I began one of the first radio tracking studies in Britain, but had to build the transmitters myself. I had to develop new methods as I tried to establish the age of dead animals to calculate survival rates and longevity. How do you tell how old an animal is when it has no birth certificate, and how do you know your estimate is anything like correct when there are no known-age animals with which to check? My winter study continued for 6 years and has still never been repeated because winter nests are so hard to find in any number. It was all a bit of a struggle. Meanwhile, as I became known as ‘the hedgehog man’, people would write to me or phone up asking questions or pleading for information about what to do with a sick or injured hedgehog. There wasn’t a network of hedgehog carers in the 1960s and nobody else seemed to be doing any research either.
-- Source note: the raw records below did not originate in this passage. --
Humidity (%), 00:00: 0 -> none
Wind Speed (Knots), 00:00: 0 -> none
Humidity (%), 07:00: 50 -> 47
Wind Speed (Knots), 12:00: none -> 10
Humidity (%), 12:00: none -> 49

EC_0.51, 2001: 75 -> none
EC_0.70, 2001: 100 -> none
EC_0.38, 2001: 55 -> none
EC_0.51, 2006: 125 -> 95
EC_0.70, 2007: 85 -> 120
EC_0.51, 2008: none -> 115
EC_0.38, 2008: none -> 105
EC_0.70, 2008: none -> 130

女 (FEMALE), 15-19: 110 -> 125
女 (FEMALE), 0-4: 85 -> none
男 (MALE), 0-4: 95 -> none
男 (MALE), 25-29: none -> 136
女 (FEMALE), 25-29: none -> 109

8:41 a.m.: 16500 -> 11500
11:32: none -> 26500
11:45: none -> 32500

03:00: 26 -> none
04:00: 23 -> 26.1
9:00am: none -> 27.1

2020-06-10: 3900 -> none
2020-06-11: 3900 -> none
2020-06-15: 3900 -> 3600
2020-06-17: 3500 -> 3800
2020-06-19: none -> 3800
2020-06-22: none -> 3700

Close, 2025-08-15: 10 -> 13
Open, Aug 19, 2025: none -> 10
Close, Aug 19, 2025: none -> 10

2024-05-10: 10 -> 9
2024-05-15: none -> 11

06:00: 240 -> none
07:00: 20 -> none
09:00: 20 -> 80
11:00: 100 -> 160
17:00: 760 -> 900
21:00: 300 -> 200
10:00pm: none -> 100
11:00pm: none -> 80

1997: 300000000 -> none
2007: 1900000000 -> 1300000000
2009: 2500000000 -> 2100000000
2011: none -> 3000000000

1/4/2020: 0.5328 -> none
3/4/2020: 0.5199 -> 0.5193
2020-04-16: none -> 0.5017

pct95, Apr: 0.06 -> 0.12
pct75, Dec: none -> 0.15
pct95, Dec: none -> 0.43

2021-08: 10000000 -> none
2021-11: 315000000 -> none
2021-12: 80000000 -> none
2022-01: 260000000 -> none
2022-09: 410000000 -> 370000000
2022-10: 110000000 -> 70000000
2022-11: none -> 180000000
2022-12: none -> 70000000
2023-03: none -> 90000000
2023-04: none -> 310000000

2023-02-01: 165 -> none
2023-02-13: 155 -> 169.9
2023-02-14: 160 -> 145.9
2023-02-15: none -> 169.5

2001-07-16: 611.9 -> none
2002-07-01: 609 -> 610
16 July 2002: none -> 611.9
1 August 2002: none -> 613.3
Once I had a full time job teaching students, writing endless letters and answering long phone calls became a serious drain on my time. So I set about writing my book, focussing on all the things people asked most often – how long do they live, are they territorial, how far do they travel, are they intelligent or a bit dim, what about fleas, ticks and sick animals? The idea was to publish a small book and then I could simply refer people to it and not have to keep writing letters.
Since hedgehogs are fun, I wanted it to be a fun book, good to read and suitable for all ages, not just academic zoologists. So, I asked my student Guy Troughton to illustrate it for me in exchange for half the royalties. Guy wanted a career as a wildlife illustrator and he readily agreed. He was very successful and created a delightful array of drawings and amusing cartoons that led on to his illustrating many other books later. I often watch as people skim through my book, enjoying Guy’s images without reading about my painstaking research. But I do the same and especially enjoy his hibernating hedgehog, asleep with its skin hung over the back of a chair!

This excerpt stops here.